Le Manifeste de la Strings Society
Tout a commencé comme une page de fans. Nous n’en avons pas honte — c’est de là que viennent nos exigences. Personne ne tient davantage au crédit d’une photographie que celui qui a attendu trois ans pour la prendre.
La passion nous a mis en route. Seule, elle ne suffisait pas. Alors nous avons travaillé. Nous avons vérifié les dates au lieu de les répéter. Nous avons préparé les entretiens au lieu d’y arriver en admirateurs. Nous avons appris combien de temps un luthier passe sur un seul instrument, et pourquoi une pièce écrite en 1723 tient encore une salle.
Puis des gens qui n’avaient aucune raison de nous flatter se sont mis à dire la même chose.

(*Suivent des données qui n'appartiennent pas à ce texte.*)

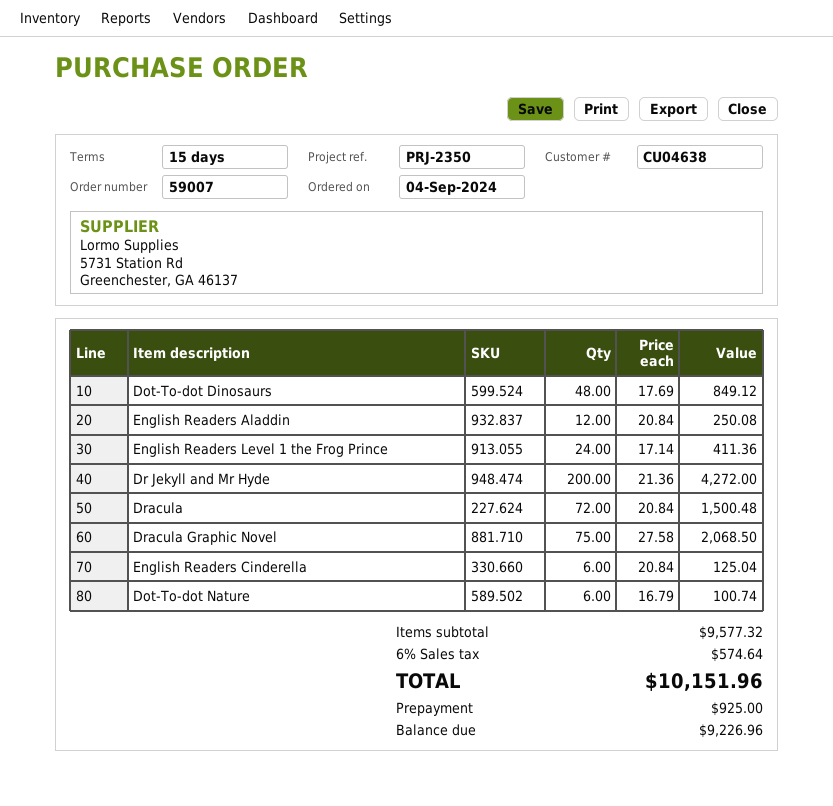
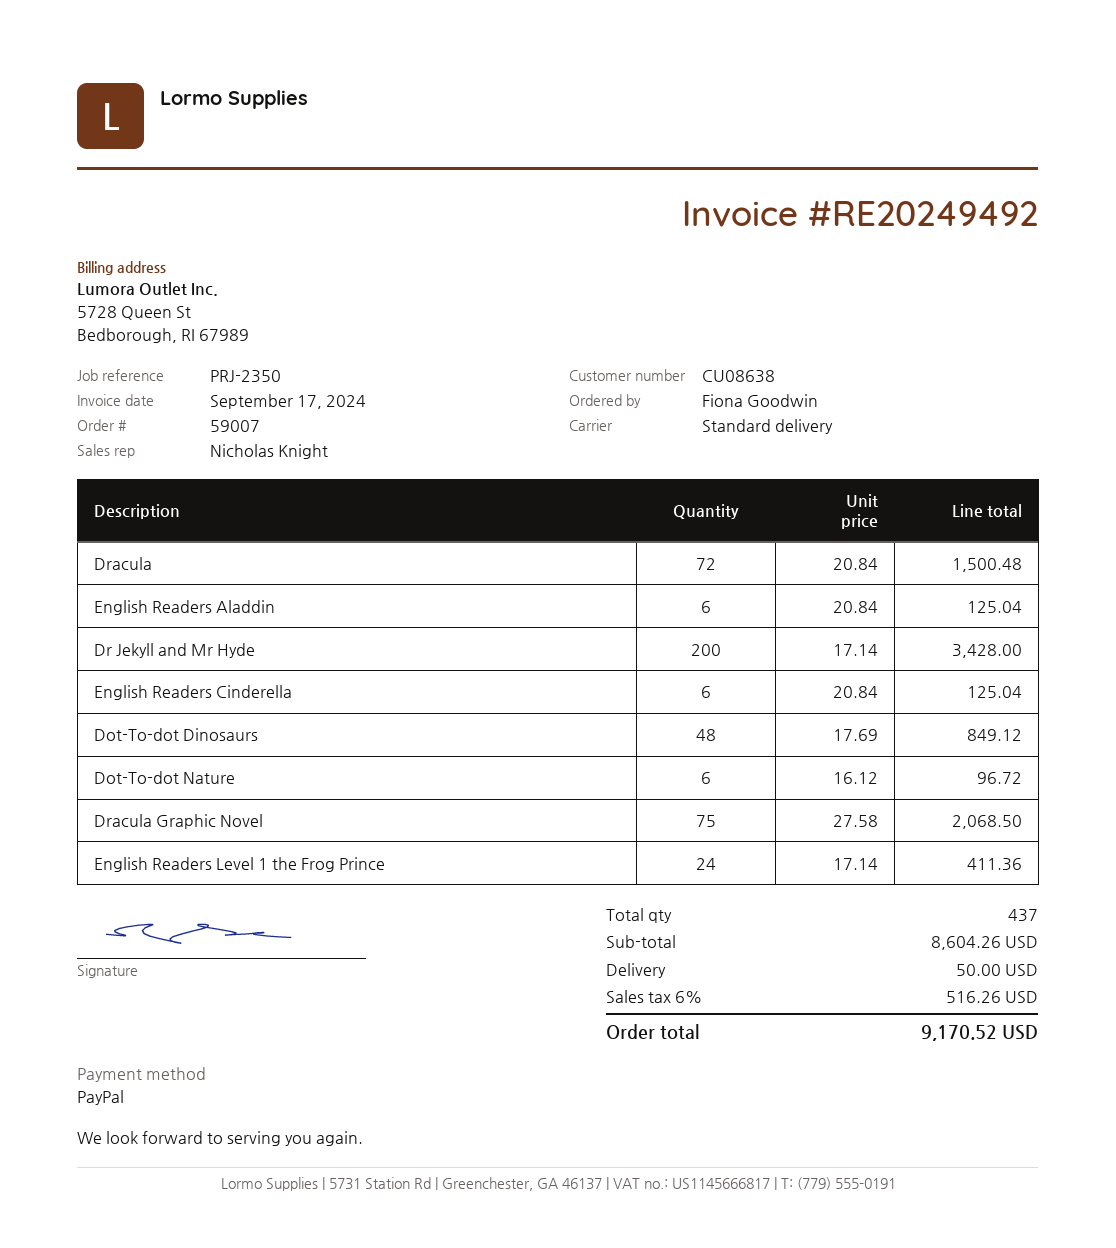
customer number: CU04638 -> CU08638
English Readers Aladdin: 12 x 20.84 = 250.08 -> 6 x 20.84 = 125.04
Dr Jekyll and Mr Hyde: 200 x 21.36 = 4272.00 -> 200 x 17.14 = 3428.00
Dot-To-dot Nature: 6 x 16.79 = 100.74 -> 6 x 16.12 = 96.72
subtotal: 9577.32 -> 8604.26
shipping: none -> 50.00
tax: 6% = 574.64 -> 6% = 516.26
total: 10151.96 -> 9170.52

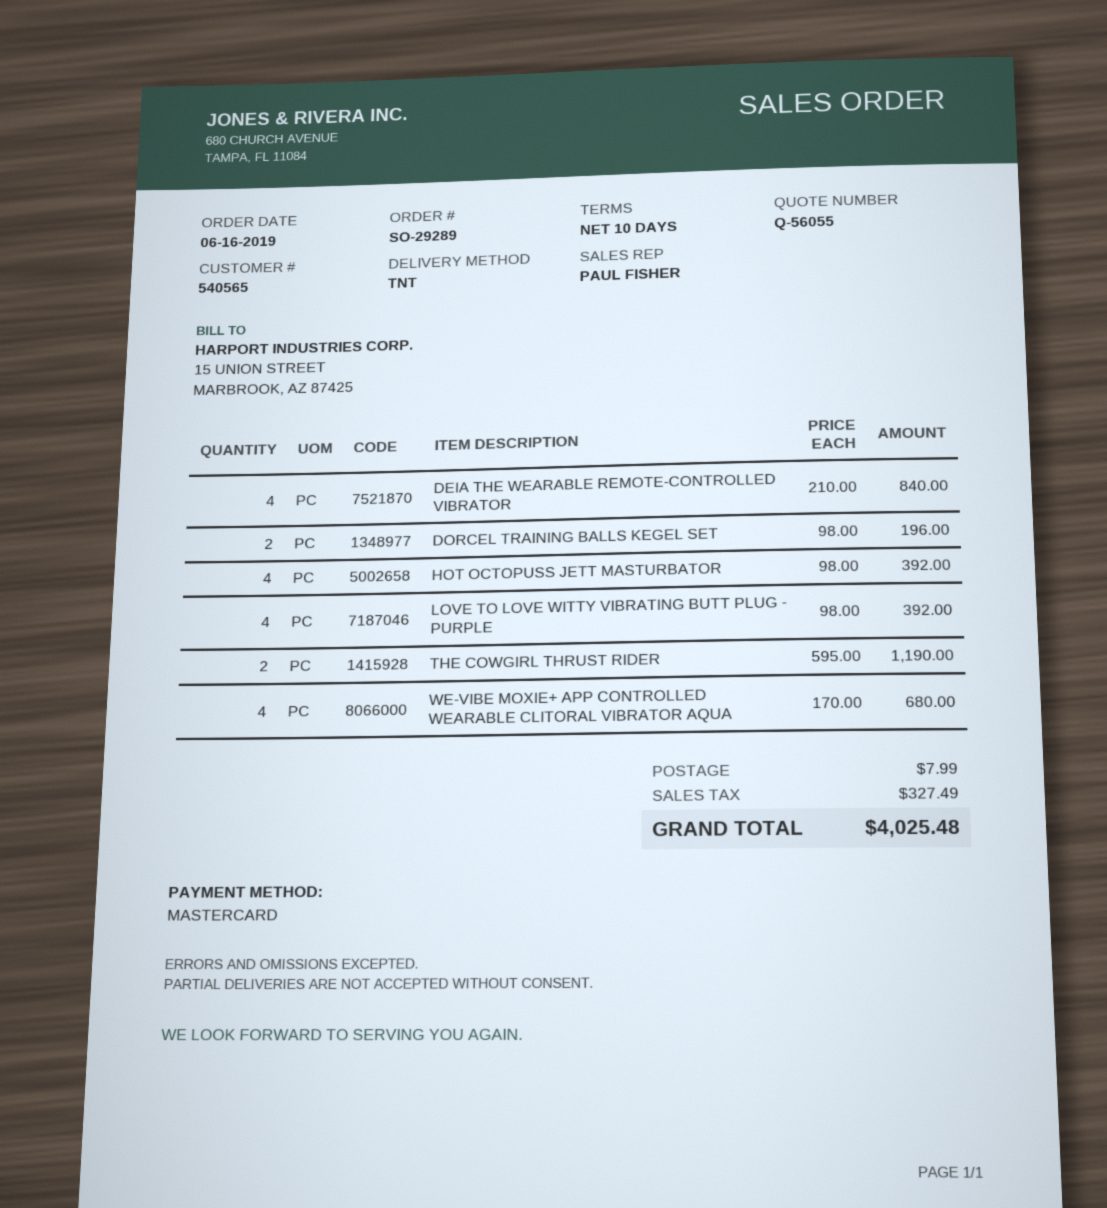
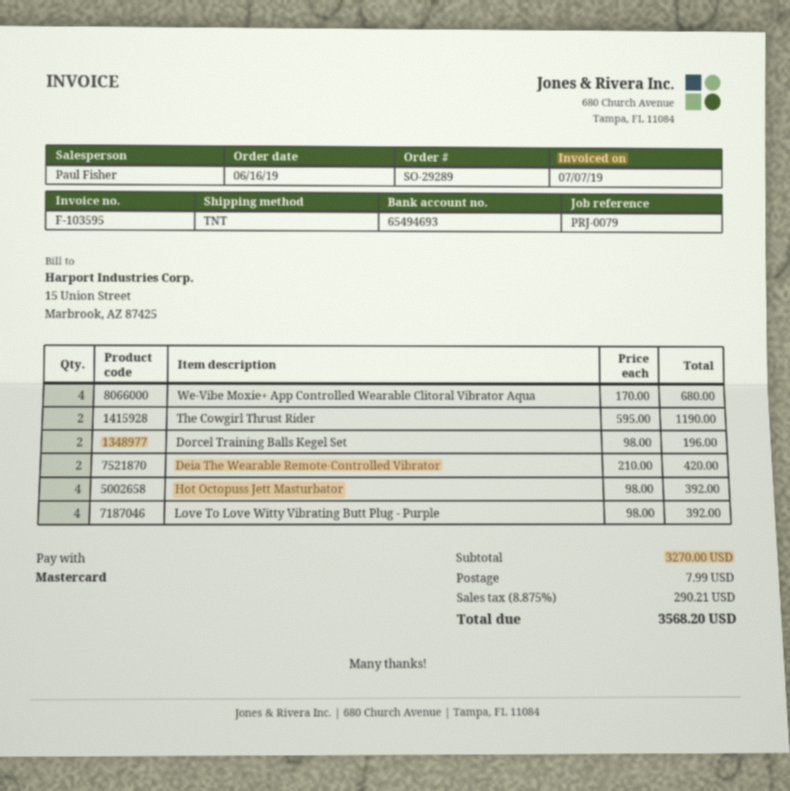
DEIA THE WEARABLE REMOTE-CONTROLLED VIBRATOR: 4 x 210.00 = 840.00 -> 2 x 210.00 = 420.00
tax: 327.49 -> 290.21
total: 4025.48 -> 3568.20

Voyez plus grand. Ouvrez-vous. Vous pouvez faire plus — vous devez faire plus. Ils avaient raison.
Nous couvrons la musique à cordes pour celles et ceux qui sont dans la salle, pas pour ceux qui travaillent dans le milieu.
Ce que nous publions. Des chroniques de concert écrites à chaud, quand les mains tremblent encore et que les oreilles ne sont pas retombées. Des albums d’il y a dix et quinze ans, réécoutés pour savoir s’ils tiennent. Des conversations avec celles et ceux qui font cette musique : solistes, musiciens d’orchestre, luthiers dont presque personne n’imprime le nom. L’histoire derrière des pièces qui ont survécu à tous ceux qui les ont connues. Et des photographies conservées comme il faut — avec le crédit, le lieu, la date et une légende qui se souvient de qui était là.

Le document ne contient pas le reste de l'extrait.